I’ve been curious about why I find these games so pleasing to play, so I did some research about how we enjoy the things we look at. The answer, unfortunately, seems to contain a lot of “who knows?” Lots of researchers have made claims that people seem to enjoy looking at complex things, for example, but it seems like there’s broad experimental disagreement about how much complexity is too much. Other researchers have honed onto unity-in-variety, or the idea of assorted stuff that is perceived to be related, as an inherently pleasant way of seeing things in the world. This makes sense to me, given that some of the pleasure in Unpacking or Dorfromantik is in the variety of a grand unifying game system: You can pick up anything and place it everywhere in the former, and in the latter, there is a uniformity to the tiles that allows the little tiny hamlets and forests to fit together.
When I dug a little deeper, I noticed that there has even been research on the positive effects of aesthetic arrangement in experimental work. A group of South Korean researchers have claimed that older people who garden regularly have better mental health, broadly speaking, and lower experiences of cognitive impairment (they also get more buff). Japanese researchers have also claimed, based on two test subjects, that the traditional flower-arranging method of ikebana has direct benefits for stabilizing emotions and decreasing anxiety.
I’m as cynical as they come with these things. But it is hard to fight the feeling that I am less stressed out when I am placing plants on the abandoned landscapes of Cloud Gardens, which came out of early access this year. Like Unpacking and Dorfromantik, it is driven by a small set of game mechanics, but is generally about the cause-and-effect relations of growing plants on the structures that used to support a long-gone humanity. My most common thoughts while playing the game are not about how to optimally grow things.
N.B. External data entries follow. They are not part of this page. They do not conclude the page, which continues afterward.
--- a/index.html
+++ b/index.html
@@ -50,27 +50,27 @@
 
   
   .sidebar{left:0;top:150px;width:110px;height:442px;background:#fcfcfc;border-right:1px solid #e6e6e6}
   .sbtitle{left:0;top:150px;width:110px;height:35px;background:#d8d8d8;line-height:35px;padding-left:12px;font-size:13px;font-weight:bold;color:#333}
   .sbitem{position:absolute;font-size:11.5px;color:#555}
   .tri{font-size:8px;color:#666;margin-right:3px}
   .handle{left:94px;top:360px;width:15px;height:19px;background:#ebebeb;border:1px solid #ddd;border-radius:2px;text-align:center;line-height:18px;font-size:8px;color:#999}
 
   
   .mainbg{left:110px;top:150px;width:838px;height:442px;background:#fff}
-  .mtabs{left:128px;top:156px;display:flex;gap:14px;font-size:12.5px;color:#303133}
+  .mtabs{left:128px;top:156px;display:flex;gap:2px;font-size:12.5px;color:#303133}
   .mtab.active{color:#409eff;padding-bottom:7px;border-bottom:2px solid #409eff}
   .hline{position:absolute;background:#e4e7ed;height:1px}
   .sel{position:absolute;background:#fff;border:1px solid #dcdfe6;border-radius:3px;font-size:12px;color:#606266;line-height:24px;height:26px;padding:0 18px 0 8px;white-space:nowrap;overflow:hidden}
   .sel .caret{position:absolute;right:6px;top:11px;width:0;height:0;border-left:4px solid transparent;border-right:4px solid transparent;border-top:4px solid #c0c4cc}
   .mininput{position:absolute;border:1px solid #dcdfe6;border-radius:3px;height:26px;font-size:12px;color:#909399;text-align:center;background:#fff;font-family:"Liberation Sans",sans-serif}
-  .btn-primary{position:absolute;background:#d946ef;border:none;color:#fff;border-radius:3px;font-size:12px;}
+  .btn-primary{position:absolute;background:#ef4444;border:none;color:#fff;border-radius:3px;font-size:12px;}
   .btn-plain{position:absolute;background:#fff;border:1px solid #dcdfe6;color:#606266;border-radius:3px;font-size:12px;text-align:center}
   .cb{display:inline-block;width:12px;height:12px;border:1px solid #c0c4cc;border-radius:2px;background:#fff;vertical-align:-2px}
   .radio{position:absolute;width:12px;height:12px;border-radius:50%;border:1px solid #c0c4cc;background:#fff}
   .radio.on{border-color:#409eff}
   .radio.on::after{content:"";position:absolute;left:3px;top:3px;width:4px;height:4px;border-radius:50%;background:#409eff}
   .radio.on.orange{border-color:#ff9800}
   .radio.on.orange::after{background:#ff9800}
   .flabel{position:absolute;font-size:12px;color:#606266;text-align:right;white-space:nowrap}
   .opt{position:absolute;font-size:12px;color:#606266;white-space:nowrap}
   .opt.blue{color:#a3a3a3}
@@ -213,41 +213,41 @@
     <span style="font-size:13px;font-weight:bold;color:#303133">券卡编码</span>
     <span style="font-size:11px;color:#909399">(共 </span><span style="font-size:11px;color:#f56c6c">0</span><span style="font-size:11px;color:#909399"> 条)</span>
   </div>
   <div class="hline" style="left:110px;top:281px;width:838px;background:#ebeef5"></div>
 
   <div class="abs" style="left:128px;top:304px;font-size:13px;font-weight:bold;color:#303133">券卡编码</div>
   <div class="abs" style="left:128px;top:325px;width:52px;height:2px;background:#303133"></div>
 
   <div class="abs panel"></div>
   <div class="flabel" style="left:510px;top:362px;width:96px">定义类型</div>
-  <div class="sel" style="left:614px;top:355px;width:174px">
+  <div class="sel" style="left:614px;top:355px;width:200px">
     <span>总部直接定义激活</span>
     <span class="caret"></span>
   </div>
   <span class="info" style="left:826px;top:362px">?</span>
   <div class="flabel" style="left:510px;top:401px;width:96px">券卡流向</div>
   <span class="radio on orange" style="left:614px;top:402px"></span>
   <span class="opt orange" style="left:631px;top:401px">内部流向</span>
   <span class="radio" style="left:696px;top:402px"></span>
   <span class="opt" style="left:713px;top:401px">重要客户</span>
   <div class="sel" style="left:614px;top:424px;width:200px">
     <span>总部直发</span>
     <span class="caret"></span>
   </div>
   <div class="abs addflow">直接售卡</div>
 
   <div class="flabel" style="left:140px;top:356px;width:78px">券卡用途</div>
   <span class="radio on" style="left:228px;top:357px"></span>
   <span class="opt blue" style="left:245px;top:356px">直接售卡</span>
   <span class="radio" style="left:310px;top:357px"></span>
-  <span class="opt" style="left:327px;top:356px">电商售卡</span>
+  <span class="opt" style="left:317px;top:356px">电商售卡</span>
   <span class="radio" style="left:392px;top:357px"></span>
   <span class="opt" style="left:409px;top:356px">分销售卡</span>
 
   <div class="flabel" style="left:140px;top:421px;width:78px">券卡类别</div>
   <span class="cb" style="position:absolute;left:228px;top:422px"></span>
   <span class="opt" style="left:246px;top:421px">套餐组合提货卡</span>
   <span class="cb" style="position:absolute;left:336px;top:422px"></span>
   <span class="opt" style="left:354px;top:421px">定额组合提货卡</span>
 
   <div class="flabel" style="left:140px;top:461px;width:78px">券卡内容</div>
Instead, I am wondering what hanging vines would look like draped across that road sign. I think about how a small cactus grove might spin up out of a pile of tires. It is the sum total of the shape of the object, much like a flower arrangement, that I am pursuing, and I use the game mechanics to guide me there without too much overbearing intervention.
We might also think about Townscaper, a strange little game where you just plorp a town together based on your aesthetic whims. It is a game that allows you to explore your feelings about how a small world might grow, and it might be the “core” experience of a placement game in that its sole concern is freeing you to arrange and manipulate to your heart’s content.
It’s impossible for me to say why these games rose to such prominence over the past couple years, and why they seemed to hit so hard in 2021 in particular. Maybe many of us are feeling like we’ve lost control, and these games give a little bit back. Or maybe it’s that these games give us a quiet respite from the violence and confrontation and in-your-face explosions that are so central to the wider video game culture. I can’t say. But I do know that I have spent a lot of time with placement games this year, and I’m hoping that they build and expand from here, like a little map or a reedy vine.